1) fazer com que os interesses da Rússia, as suas particularidades nacionais, socioculturais, espirituais, morais e históricas sejam tidos em conta ao melhorar a regulamentação jurídica internacional e os mecanismos internacionais na área dos direitos humanos;
2) monitorizar e divulgar a situação real no que respeita à observância dos direitos humanos e das liberdades no mundo, principalmente nos países que reivindicam o excepcionalismo em termos de observância dos direitos humanos e de definição de normas internacionais nesta área;
3) erradicar a política de padrões duplos na cooperação internacional no domínio dos direitos humanos, conferindo-lhe um carácter não politizado, igual e mutuamente respeitoso;
4) combater a utilização da temática dos direitos humanos como instrumento de pressão externa, interferência nos assuntos internos dos países e exercício de influência destrutiva sobre as atividades das organizações internacionais;
5) tomar medidas contra países estrangeiros e as suas associações, responsáveis governamentais, organizações e cidadãos estrangeiros envolvidos nas violações dos direitos humanos e liberdades fundamentais.

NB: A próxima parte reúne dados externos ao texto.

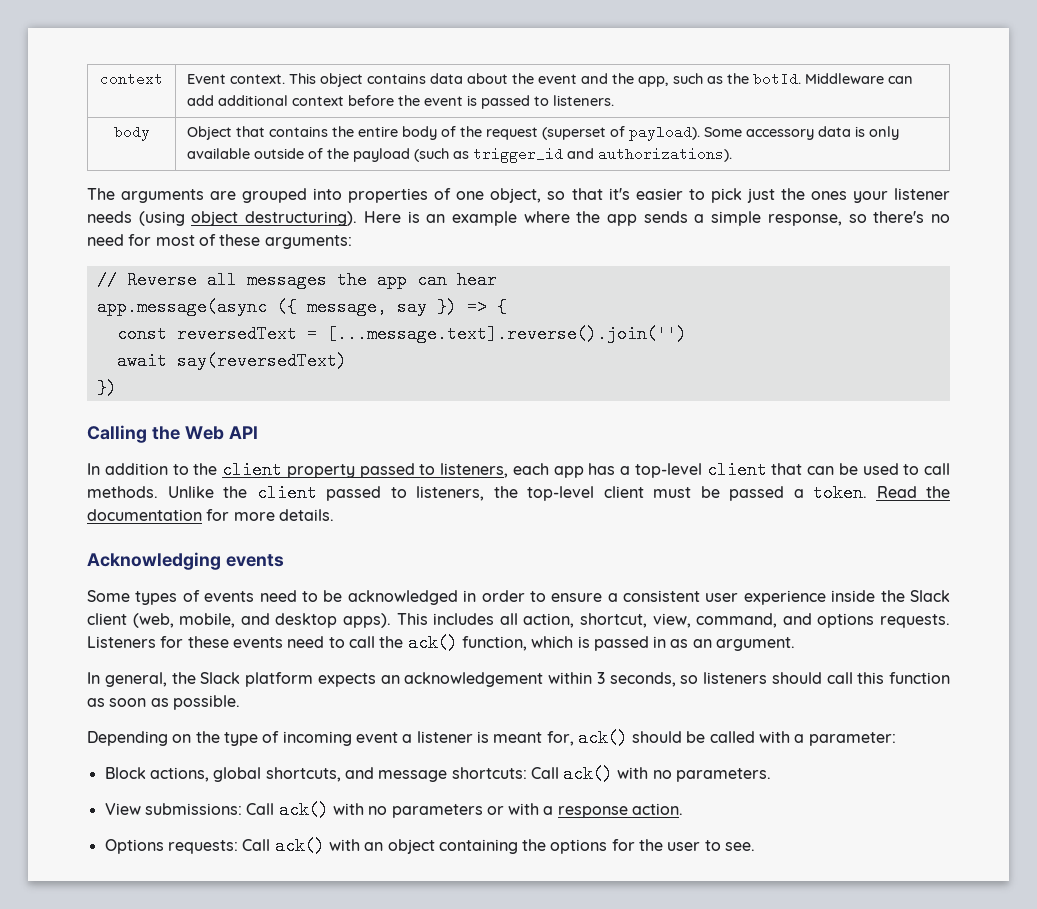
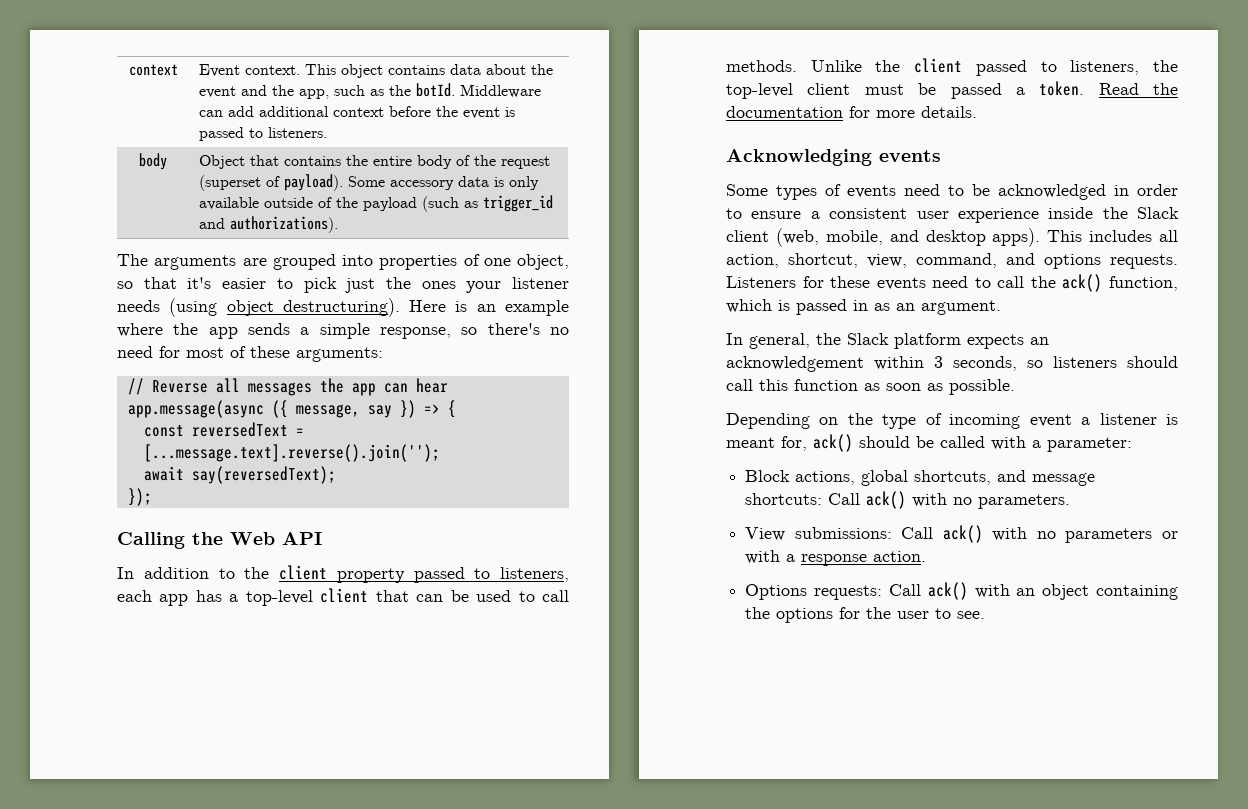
- const reversedText = [...message.text].reverse().join('')
+ const reversedText = [...message.text].reverse().join('');
- await say(reversedText)
- })
+ await say(reversedText);
+ });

Apoio mediático à política externa da Federação da Rússia
48. A fim de formar uma percepção objetiva da Rússia no estrangeiro, reforçar a sua posição no espaço de informação global, contrariar a campanha de propaganda antirrussa coordenada levada a cabo sistematicamente por países hostis e que envolve desinformação, calúnia e incitamento ao ódio, e de conceder à população de países estrangeiros o livre acesso à informação veraz, a Federação da Rússia pretende priorizar os seguintes aspectos:
1) levar ao conhecimento do mais vasto público estrangeiro possível informações verídicas sobre a política externa e interna da Federação da Rússia, a sua história e realizações nas mais diversas áreas e outras informações verazes sobre a Rússia;
2) contribuir para a divulgação no estrangeiro de informação que contribua para a paz e compreensão internacionais, o desenvolvimento e estabelecimento de relações de amizade entre países, o reforço dos valores espirituais e morais tradicionais como fator unificador de toda a humanidade, e o reforço do papel da Rússia no espaço humanitário global;
3) proteger contra a discriminação no estrangeiro e ajudar a reforçar a posição dos meios de comunicação social, entre os quais as plataformas de informação digital nacionais, e dos meios de comunicação em massa das comunidades russas no estrangeiro com atitudes construtivas para com a Rússia no espaço da informação global;
4) melhorar os instrumentos e métodos de apoio mediático às atividades de política externa da Federação da Rússia e a utilização das tecnologias da informação e comunicação modernas, entre as quais as redes sociais;
5) melhorar os mecanismos e normas internacionais de regulação e proteção das atividades dos meios de comunicação social, garantir o livre acesso aos mesmos e produzir e divulgar informação;
6) criar condições favoráveis às atividades dos meios de comunicação social estrangeiros na Rússia, com base no princípio da reciprocidade;
7) promover a formação de um espaço de informação comum entre a Federação da Rússia e os países membros da CEI, intensificar a a cooperação no domínio da informação com os países com políticas construtivas para a Rússia.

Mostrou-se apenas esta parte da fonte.